--- DATA Enclosed Below ---

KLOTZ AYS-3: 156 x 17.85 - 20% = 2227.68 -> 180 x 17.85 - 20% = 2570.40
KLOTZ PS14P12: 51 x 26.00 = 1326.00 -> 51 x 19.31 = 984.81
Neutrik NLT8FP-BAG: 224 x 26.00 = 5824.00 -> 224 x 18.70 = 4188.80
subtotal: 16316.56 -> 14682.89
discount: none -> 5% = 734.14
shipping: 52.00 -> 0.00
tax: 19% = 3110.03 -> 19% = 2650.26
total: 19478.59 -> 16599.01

--- End of Enclosed DATA ---
--- DATA Enclosed Below ---

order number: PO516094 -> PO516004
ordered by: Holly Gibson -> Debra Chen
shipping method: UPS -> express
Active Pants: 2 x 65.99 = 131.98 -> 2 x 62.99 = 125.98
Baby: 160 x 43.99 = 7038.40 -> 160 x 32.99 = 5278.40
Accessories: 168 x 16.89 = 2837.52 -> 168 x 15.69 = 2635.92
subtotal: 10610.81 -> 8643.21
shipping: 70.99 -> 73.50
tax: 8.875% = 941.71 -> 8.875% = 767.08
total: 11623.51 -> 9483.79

--- End of Enclosed DATA ---
--- DATA Enclosed Below ---

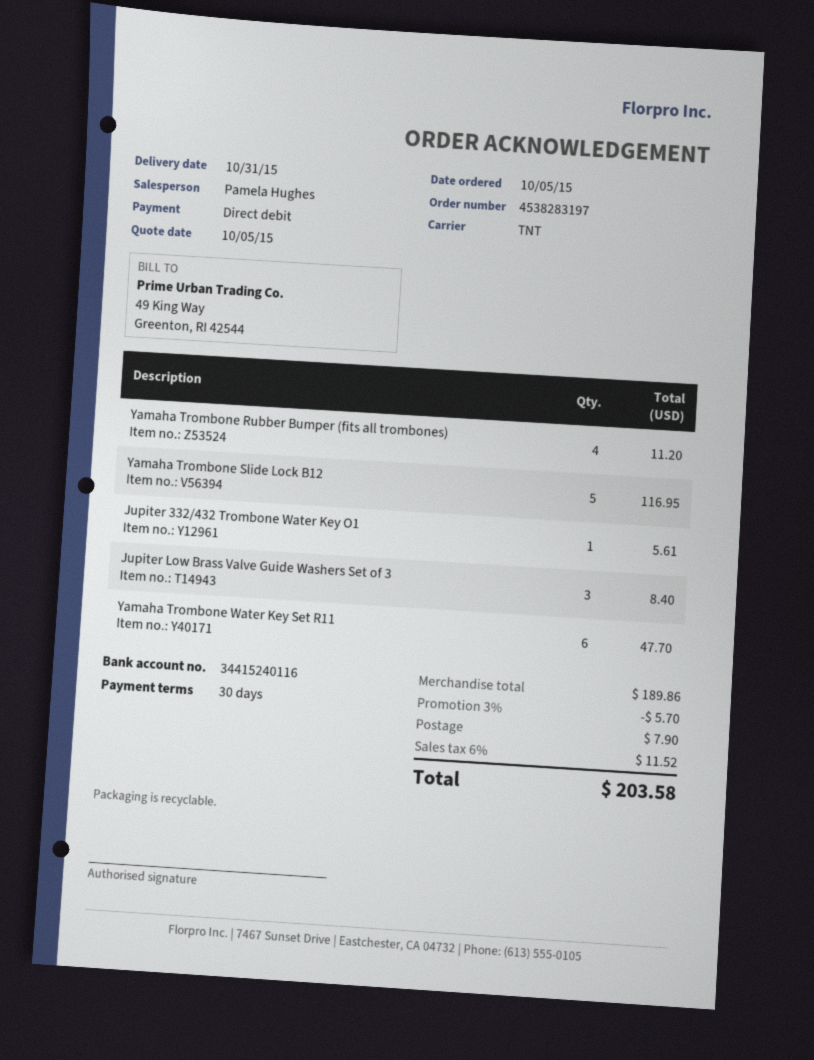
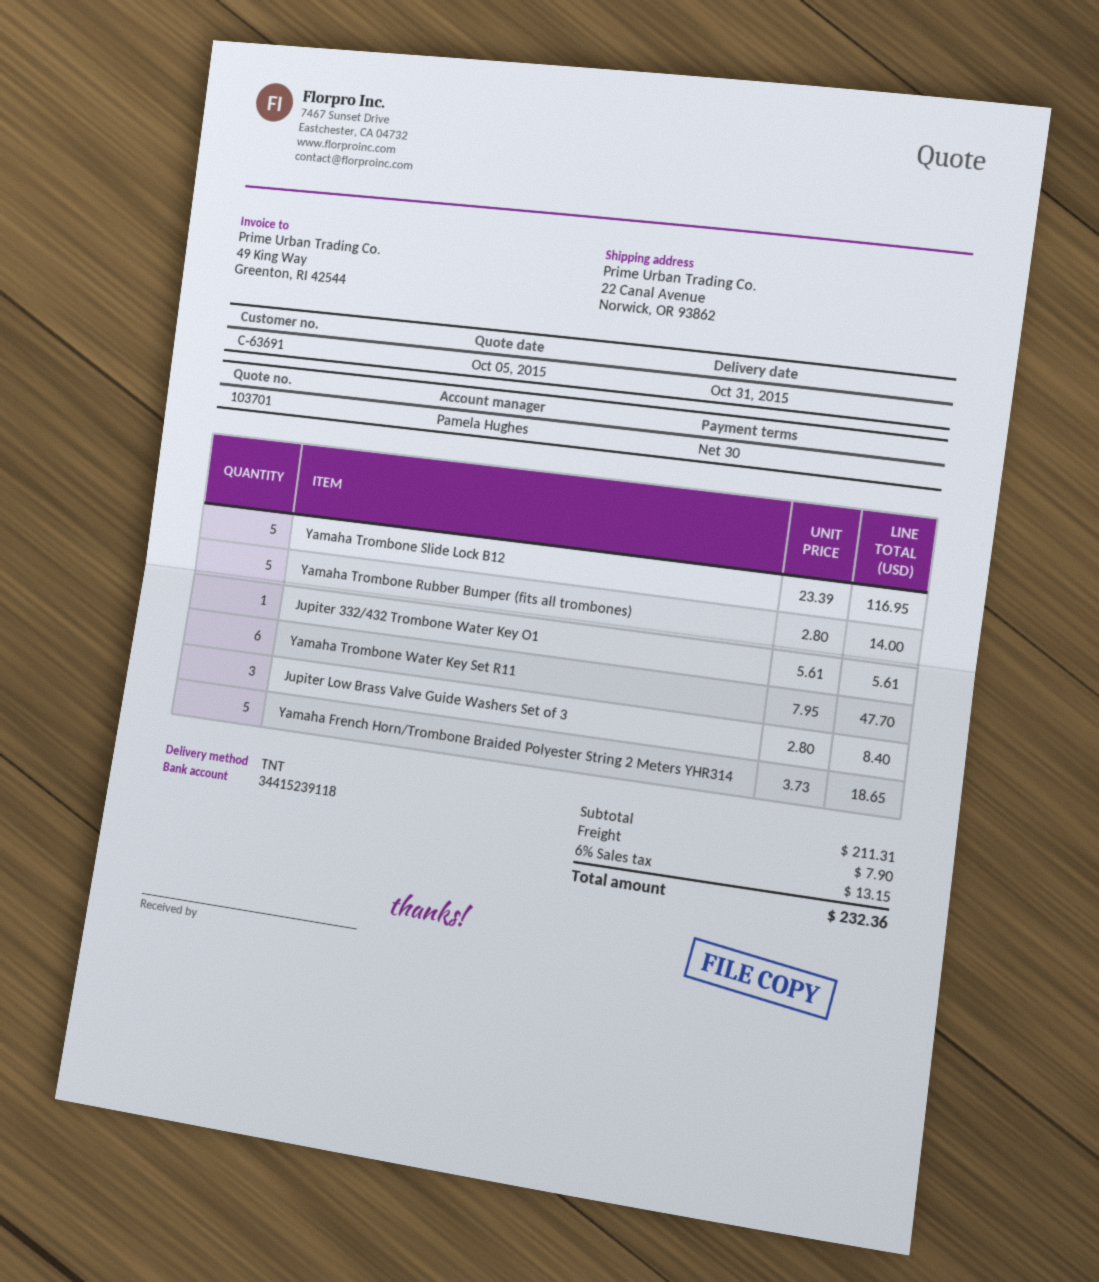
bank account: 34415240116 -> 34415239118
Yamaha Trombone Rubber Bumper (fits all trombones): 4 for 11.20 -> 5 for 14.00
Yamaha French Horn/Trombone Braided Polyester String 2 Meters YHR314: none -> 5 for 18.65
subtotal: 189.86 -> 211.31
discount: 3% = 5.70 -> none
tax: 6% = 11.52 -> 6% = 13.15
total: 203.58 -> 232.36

--- End of Enclosed DATA ---

EXERCISE BRIEF. Your task is to restate, word for word, only those lines above that fall between the line holding "Baby: 160 x" and the line holding "total: 11623.51 -> 9483.79", inclusive.

FINISHED TASK.
Baby: 160 x 43.99 = 7038.40 -> 160 x 32.99 = 5278.40
Accessories: 168 x 16.89 = 2837.52 -> 168 x 15.69 = 2635.92
subtotal: 10610.81 -> 8643.21
shipping: 70.99 -> 73.50
tax: 8.875% = 941.71 -> 8.875% = 767.08
total: 11623.51 -> 9483.79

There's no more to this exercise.